*** Opening of Provided information ***

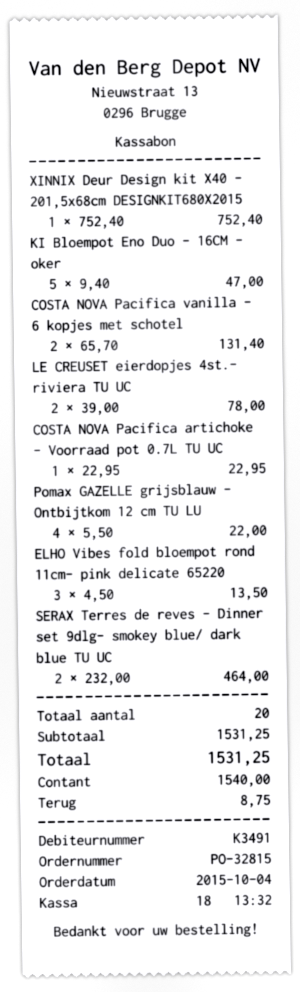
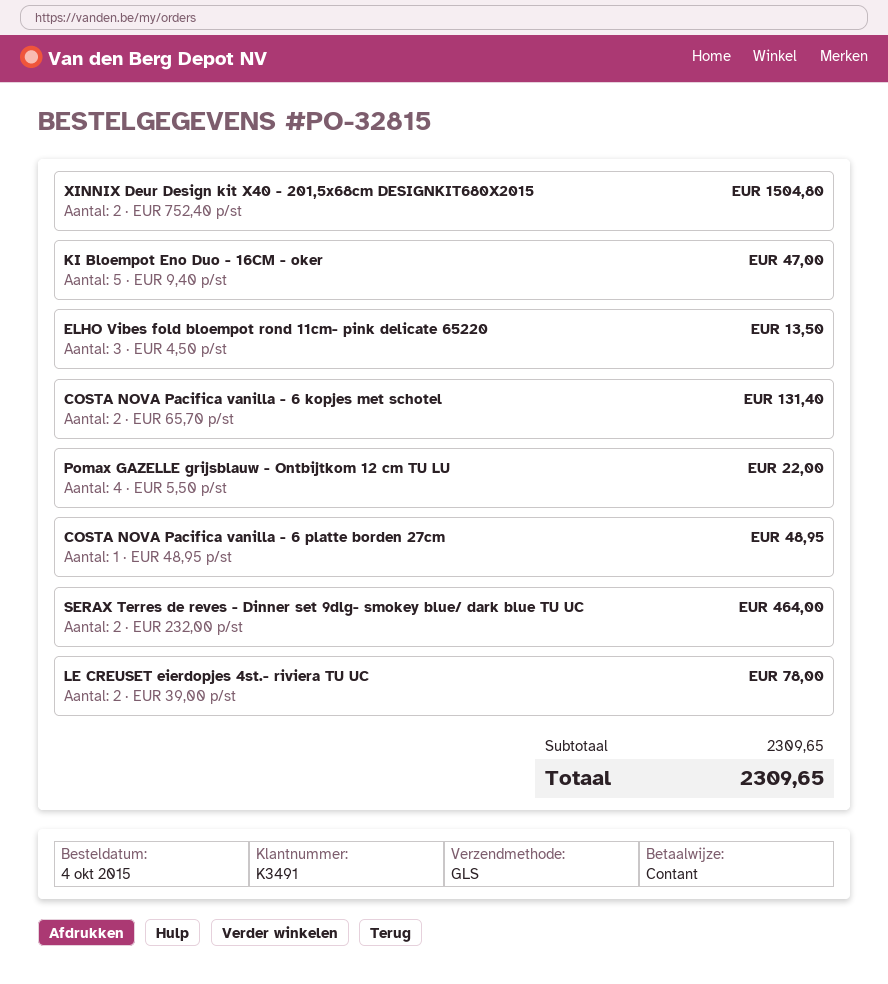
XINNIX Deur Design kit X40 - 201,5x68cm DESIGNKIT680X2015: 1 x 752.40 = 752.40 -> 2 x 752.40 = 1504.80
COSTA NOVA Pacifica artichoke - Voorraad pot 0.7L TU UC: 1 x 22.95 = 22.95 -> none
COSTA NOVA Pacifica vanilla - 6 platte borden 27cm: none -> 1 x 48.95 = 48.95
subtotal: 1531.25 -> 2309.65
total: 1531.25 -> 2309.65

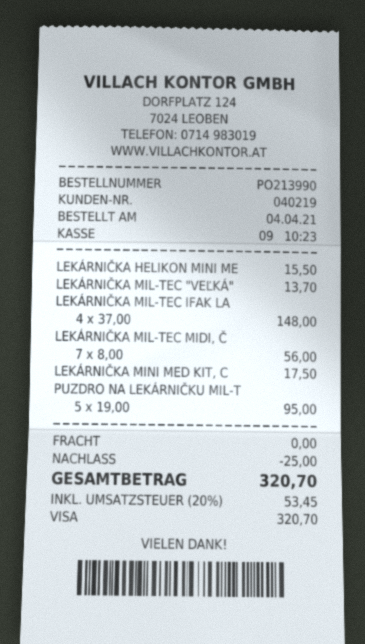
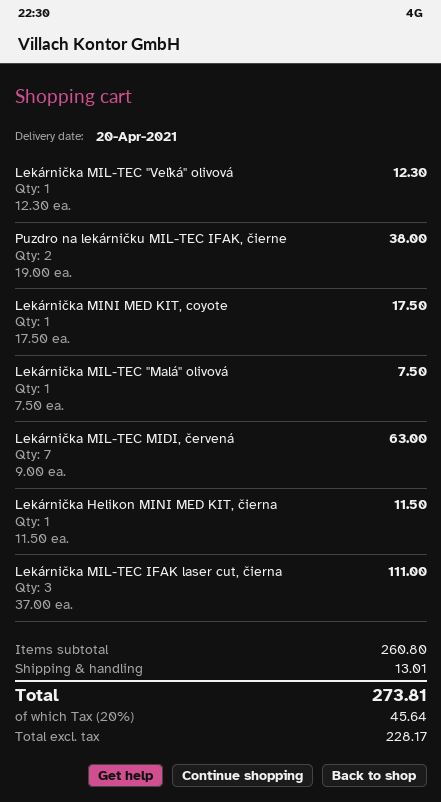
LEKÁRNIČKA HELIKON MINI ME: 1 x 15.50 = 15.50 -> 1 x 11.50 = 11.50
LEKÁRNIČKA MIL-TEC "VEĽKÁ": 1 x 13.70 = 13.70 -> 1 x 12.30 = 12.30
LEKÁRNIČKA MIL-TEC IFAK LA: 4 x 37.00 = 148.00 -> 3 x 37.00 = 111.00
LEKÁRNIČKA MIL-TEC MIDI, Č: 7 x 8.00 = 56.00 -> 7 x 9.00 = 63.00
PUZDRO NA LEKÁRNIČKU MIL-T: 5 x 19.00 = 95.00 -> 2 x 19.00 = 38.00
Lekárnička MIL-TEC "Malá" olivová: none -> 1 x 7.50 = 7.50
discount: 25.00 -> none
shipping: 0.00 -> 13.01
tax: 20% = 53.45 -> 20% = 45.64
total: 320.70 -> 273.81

*** Close of Provided information ***

The expected output is an exact copy of the lines from the top of the data above through the line containing "subtotal: 1531.25 -> 2309.65", both included, with every picture omitted.

XINNIX Deur Design kit X40 - 201,5x68cm DESIGNKIT680X2015: 1 x 752.40 = 752.40 -> 2 x 752.40 = 1504.80
COSTA NOVA Pacifica artichoke - Voorraad pot 0.7L TU UC: 1 x 22.95 = 22.95 -> none
COSTA NOVA Pacifica vanilla - 6 platte borden 27cm: none -> 1 x 48.95 = 48.95
subtotal: 1531.25 -> 2309.65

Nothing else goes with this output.